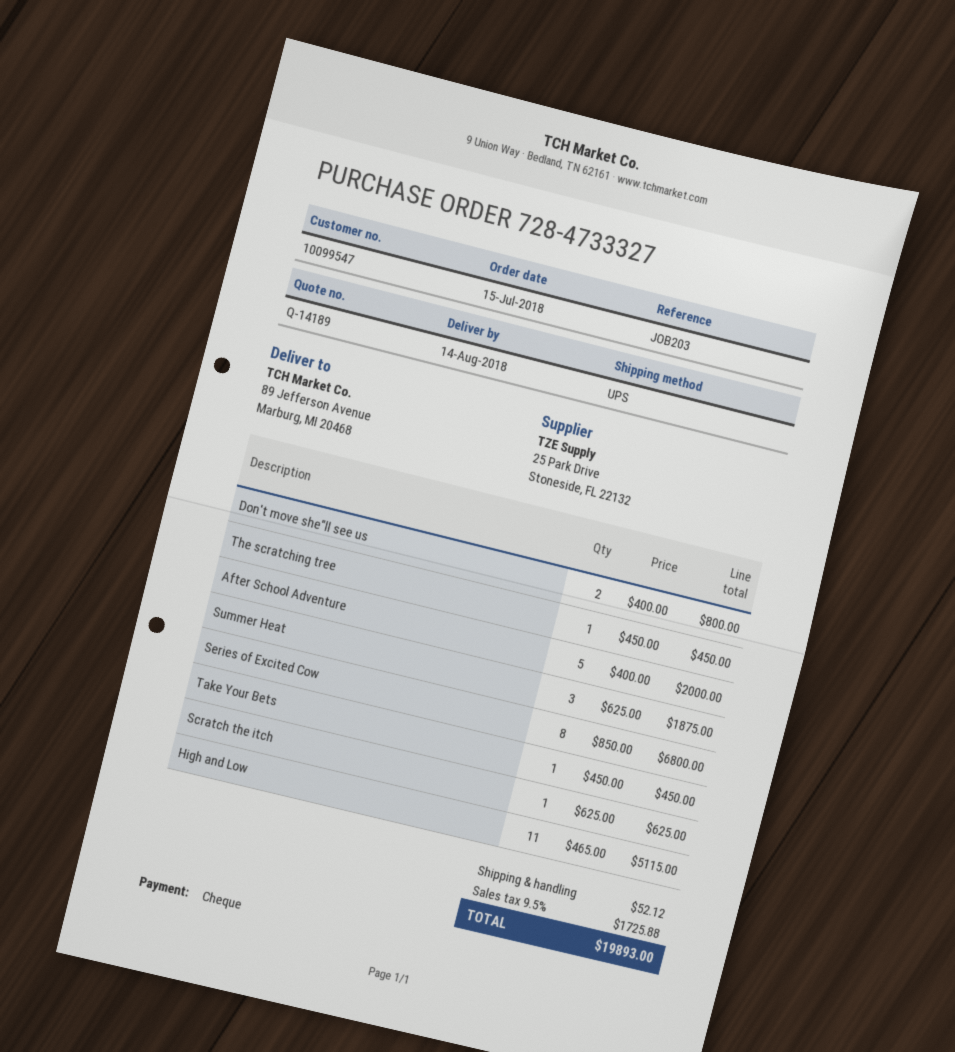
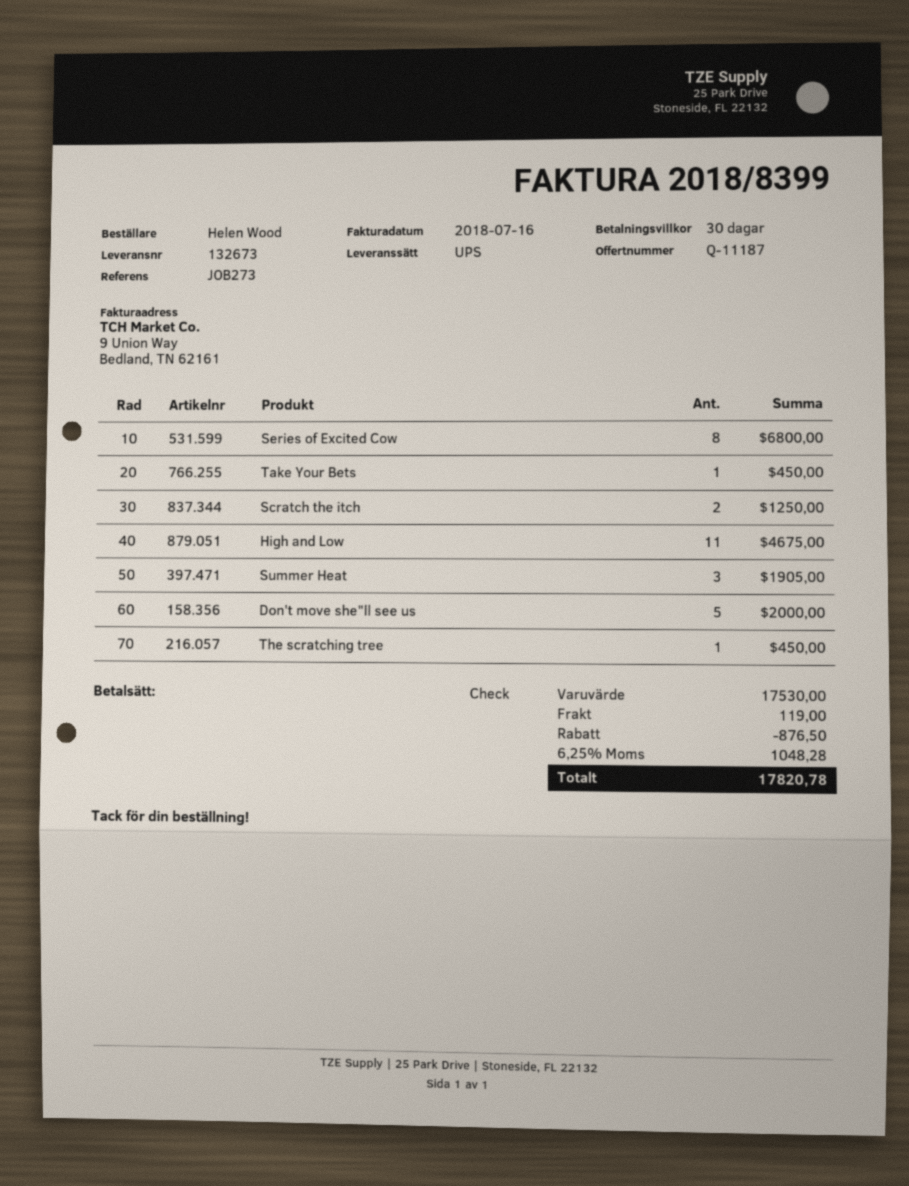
quote number: Q-14189 -> Q-11187
reference: JOB203 -> JOB273
Don't move she"ll see us: 2 for 800.00 -> 5 for 2000.00
After School Adventure: 5 for 2000.00 -> none
Summer Heat: 3 for 1875.00 -> 3 for 1905.00
Scratch the itch: 1 for 625.00 -> 2 for 1250.00
High and Low: 11 for 5115.00 -> 11 for 4675.00
discount: none -> 876.50
shipping: 52.12 -> 119.00
tax: 9.5% = 1725.88 -> 6.25% = 1048.28
total: 19893.00 -> 17820.78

What needs to be done
Give every record again exactly, apart from the pictures, which stay out.

Solution for this task
quote number: Q-14189 -> Q-11187
reference: JOB203 -> JOB273
Don't move she"ll see us: 2 for 800.00 -> 5 for 2000.00
After School Adventure: 5 for 2000.00 -> none
Summer Heat: 3 for 1875.00 -> 3 for 1905.00
Scratch the itch: 1 for 625.00 -> 2 for 1250.00
High and Low: 11 for 5115.00 -> 11 for 4675.00
discount: none -> 876.50
shipping: 52.12 -> 119.00
tax: 9.5% = 1725.88 -> 6.25% = 1048.28
total: 19893.00 -> 17820.78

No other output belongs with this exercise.